A CGA apresentou, em 2014, «um défice orçamental de 65 milhões de euros, próximo do registado em 2013, tendo a receita e a despesa crescido ao mesmo ritmo», em mais de 200 milhões de euros face a 2013, escreve o CFP na Análise da Execução Orçamental da Segurança Social e da CGA em 2014, divulgada esta terça-feira.

A despesa da CGA cresceu 2,5% em termos homólogos (232 milhões de euros), aponta a entidade liderada por Teodora Cardoso, «verificando-se um abrandamento do ritmo de crescimento das transferências correntes em relação a anos anteriores», porque o «forte crescimento» do número de novos pensionistas de aposentação foi «ligeiramente contrabalançado» com a descida do valor médio das pensões.

Entre janeiro e dezembro de 2014, a CGA registou a entrada de 23.300 novos pensionistas de aposentação, um crescimento de 14,6% face ao ano anterior e o valor médio das novas pensões de aposentação atribuídas diminuiu 13,1%, fixando-se em 1.124,20 euros por mês, salienta a instituição.

«No último ano observa-se um aumento da importância do efeito volume para a variação desta despesa, refletindo o forte crescimento do número de novos pensionistas de aposentação. Este comportamento sugere que as medidas discricionárias de aumento da idade da reforma e do reforço da penalização da pensão antecipada (via reformulação do cálculo do fator de sustentabilidade), implementadas em 2014, tiveram um efeito limitado na evolução do número de novas pensões de aposentação», lê-se na análise.

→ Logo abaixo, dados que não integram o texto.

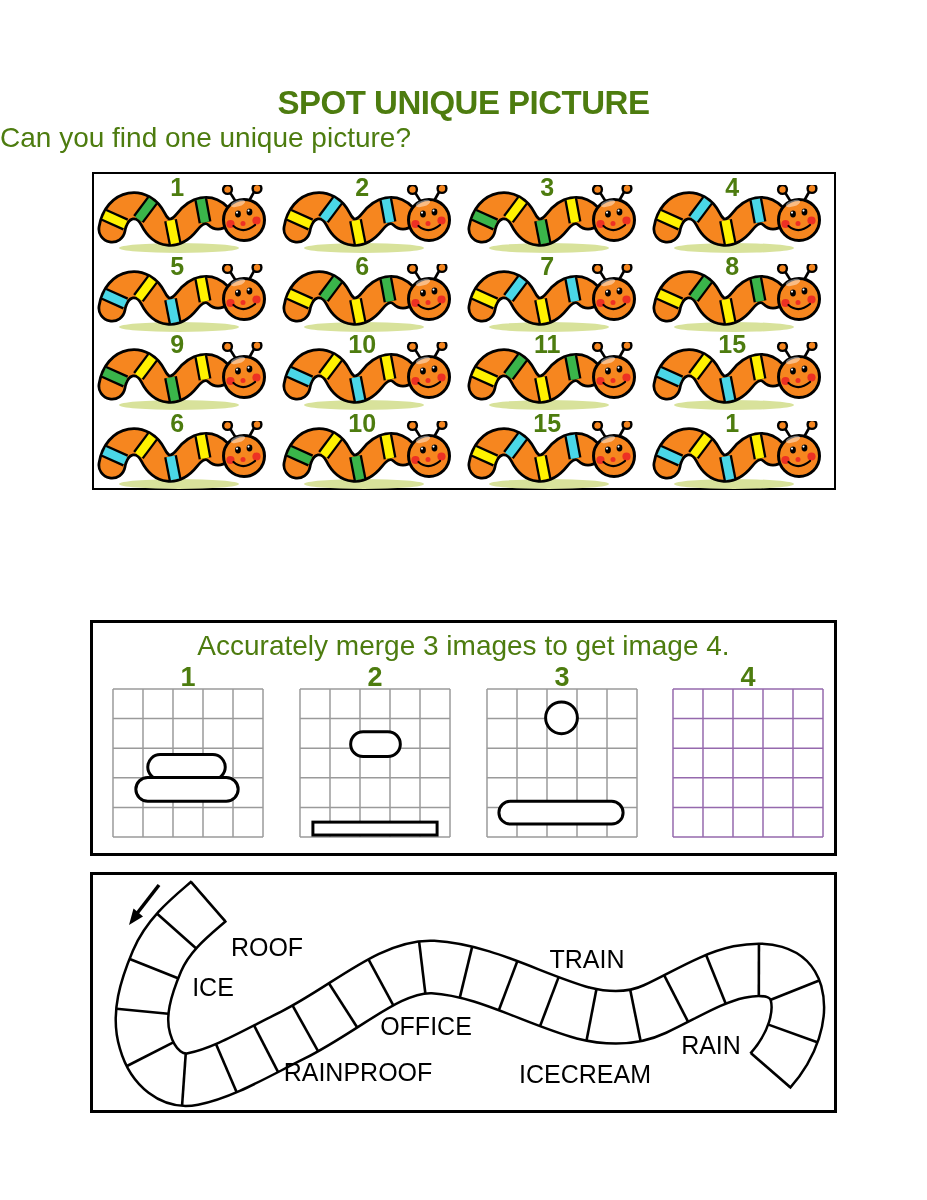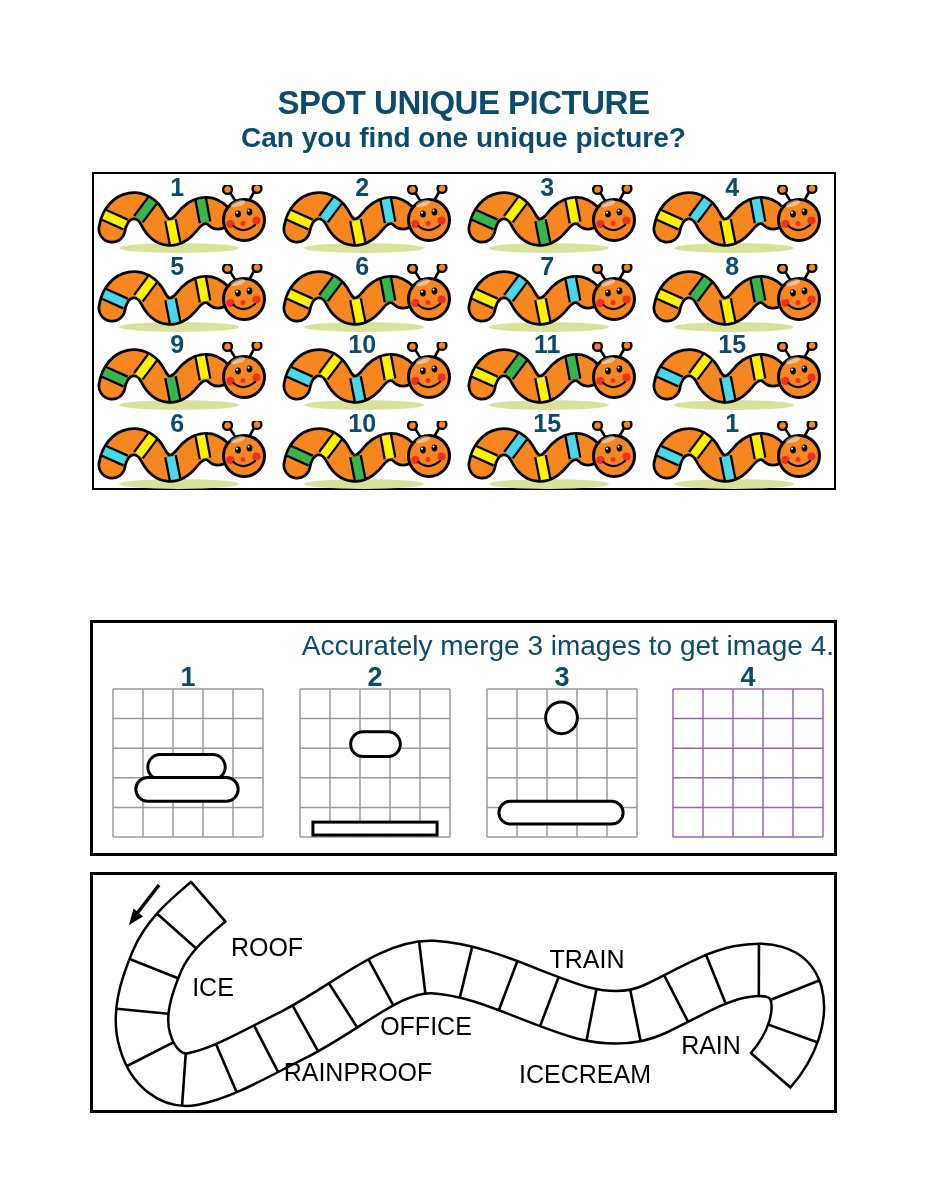"SPOT UNIQUE PICTURE" #page { color: #0c4a6e -> #4d7c0f }
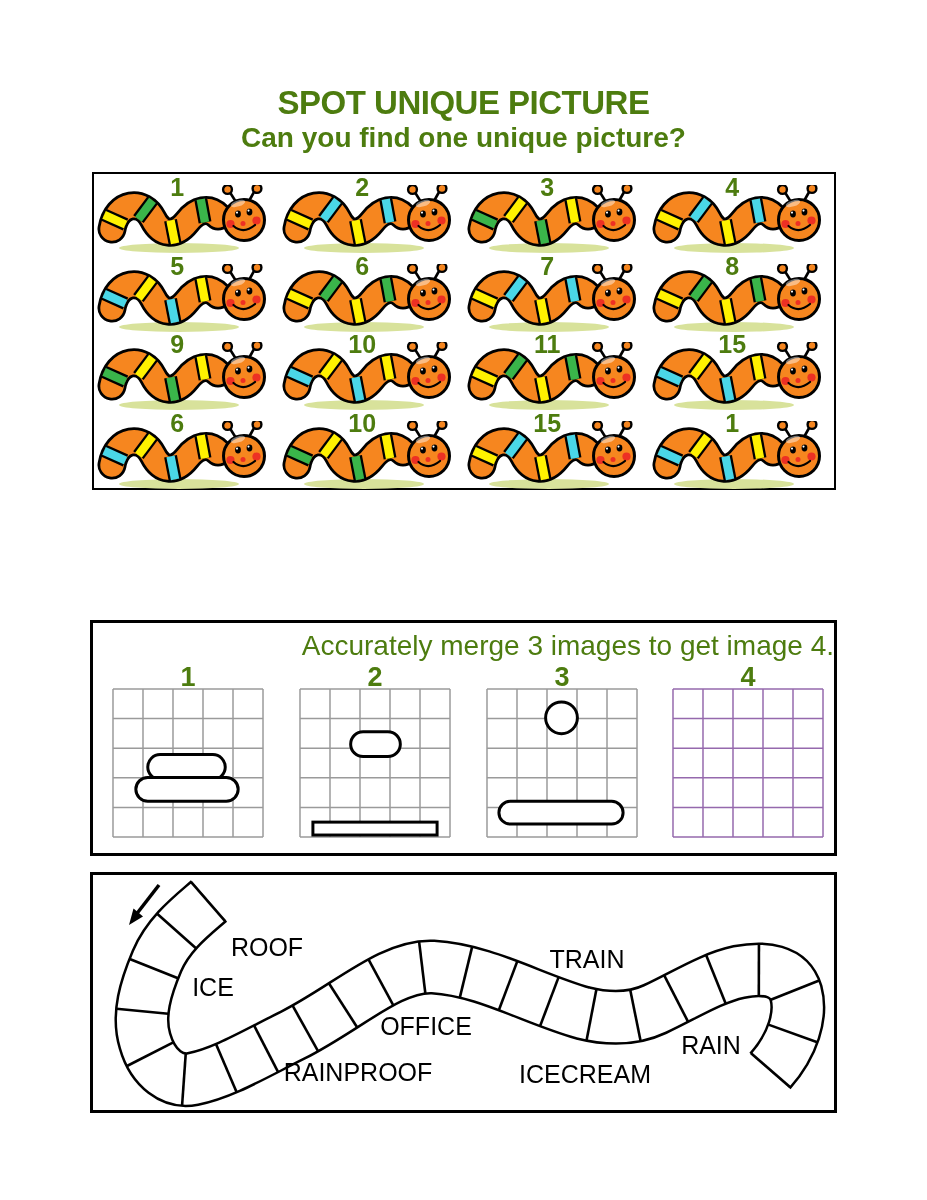"Can you find one unique" .h-sub { font-weight: bold -> none; text-align: center -> left }
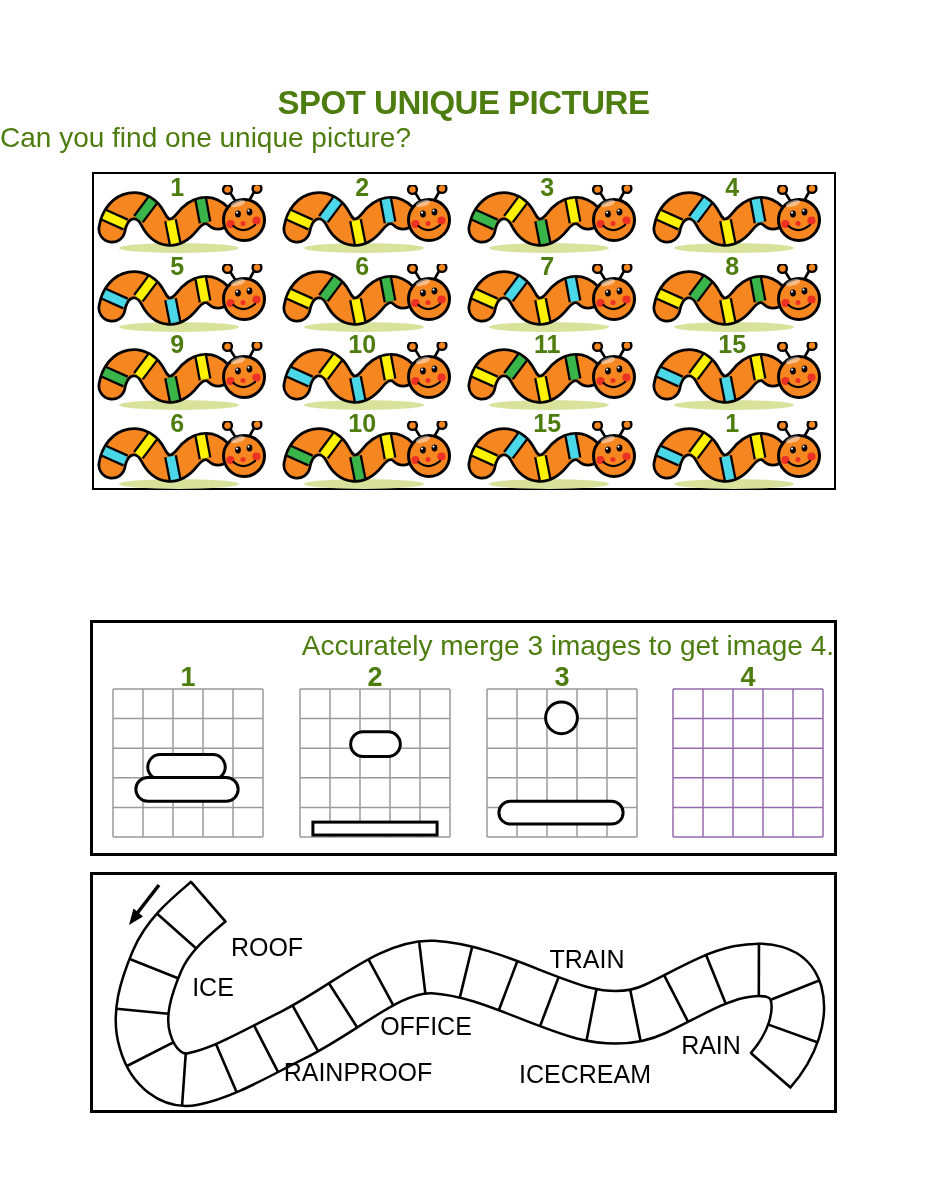"Accurately merge 3 images to" .box-instruction { text-align: right -> center }
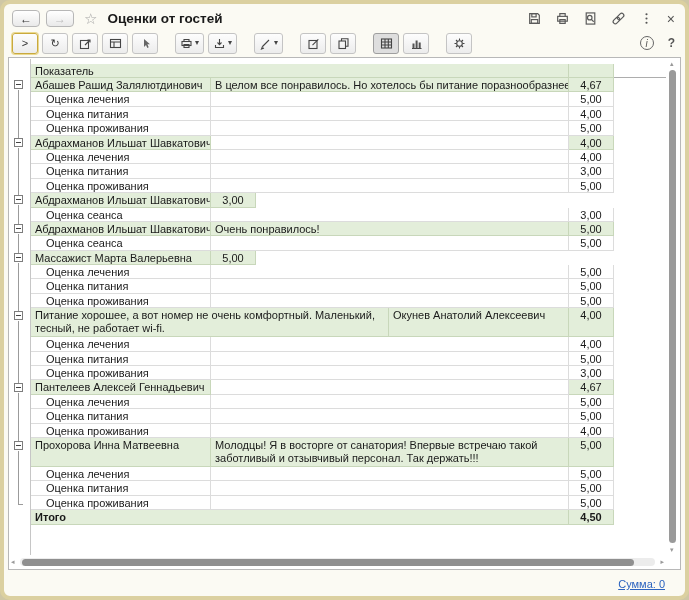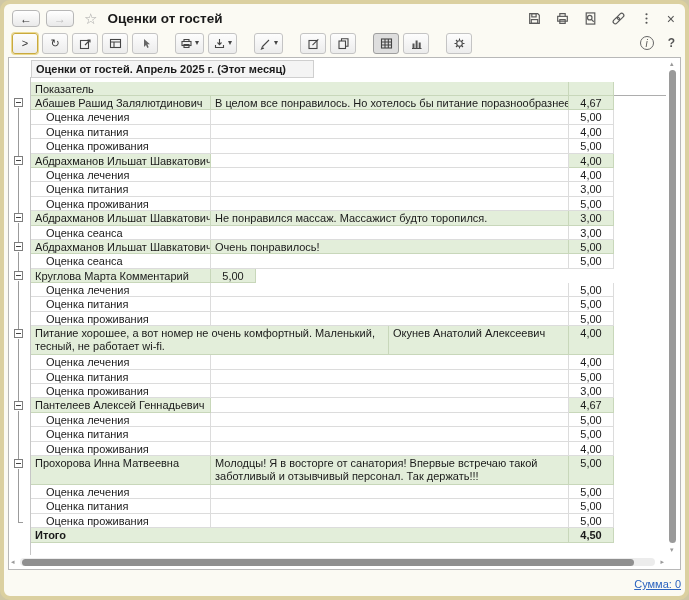"Оценки от гостей. Апрель 2025" div.trow { html: <div> <div></div> <div>Оценки от гостей. Апрель 2025 г. (Этот месяц)</div> </div> -> none }
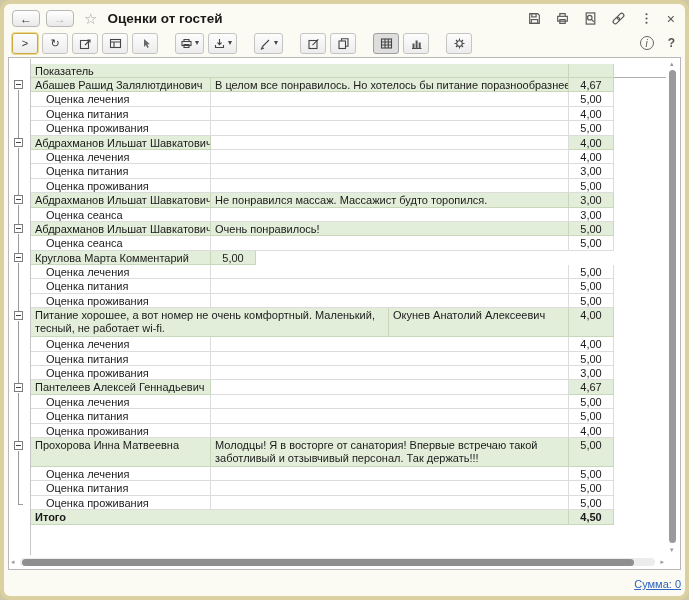"Не понравился массаж. Массажист будто" div.cell { html: <div>Не понравился массаж. Массажист будто торопился.</div> -> none }
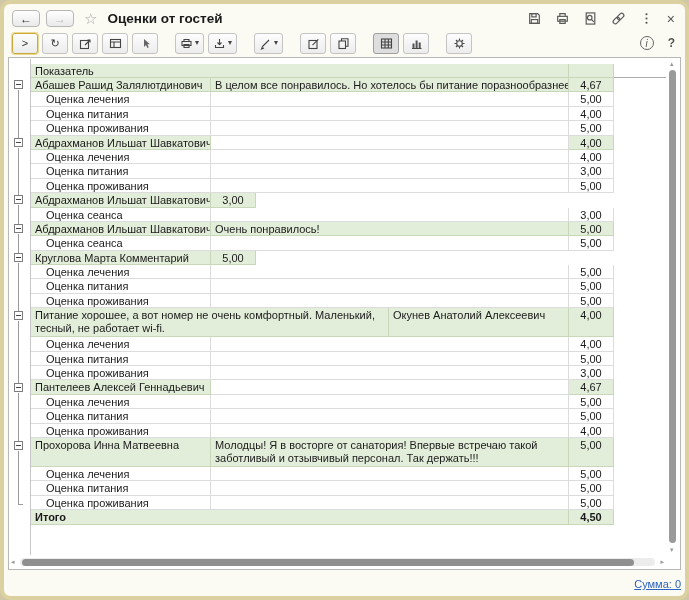"Круглова Марта Комментарий" div.cell { text: Круглова Марта Комментарий -> Массажист Марта Валерьевна }
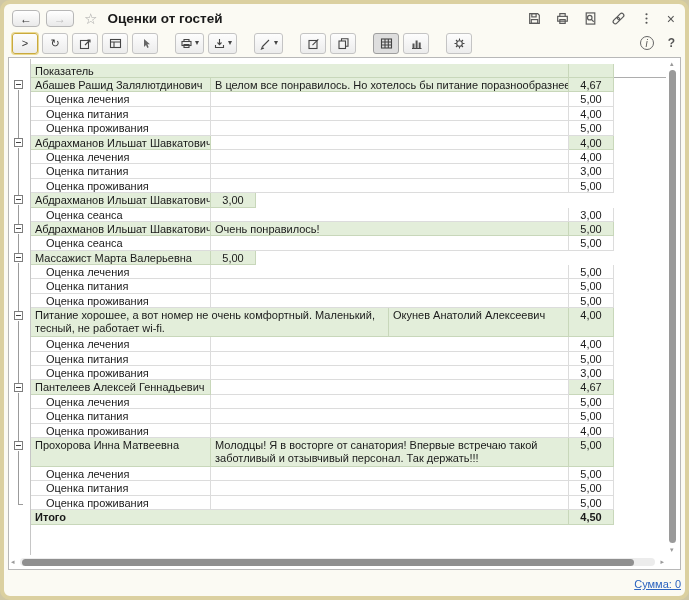"Сумма: 0" .status { right: 4px -> 20px }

Por outro lado, a receita efetiva da CGA atingiu 9.400 milhões de euros no ano passado (mais 2,5%, ou seja, 230 milhões, do que em 2013), sendo que o CFP estima que «a medida de aumento da taxa contributiva das entidades empregadoras, de 20% para 23,75%, tenha tido um impacto de 421 milhões de euros na receita das contribuições».
A instituição registou também uma «receita adicional de 70 milhões de euros na execução da Contribuição Extraordinária de Solidariedade (CES) em relação a 2013».

A Segurança Social registou um excedente de 732 milhões de euros, um aumento de 278 milhões de euros em relação ao ano anterior, refletindo a redução de 2% da despesa.

No entanto, «excluindo a transferência extraordinária do Orçamento do Estado que, em 2014, se cifrou em 1.329 milhões de euros, o Sistema Previdencial continuou a apresentar um desequilíbrio financeiro de 699 milhões de euros», o que representa uma «evolução positiva» face ao ano anterior, «marcando uma inversão da trajetória dos últimos anos».

O CFP assinala ainda alguns riscos de execução da despesa com pensões e restantes prestações sociais em 2015, como a «incerteza decorrente da revogação do regime de flexibilização da idade legal de reforma que, durante 2015, será substituído por um regime transitório, cujos efeitos não se encontram identificados no Orçamento do Estado para 2015».

A entidade recorda que o Governo ainda não concretizou a medida específica de consolidação orçamental de introdução de um teto máximo nas prestações sociais, avaliada em 100 milhões de euros no OE2015.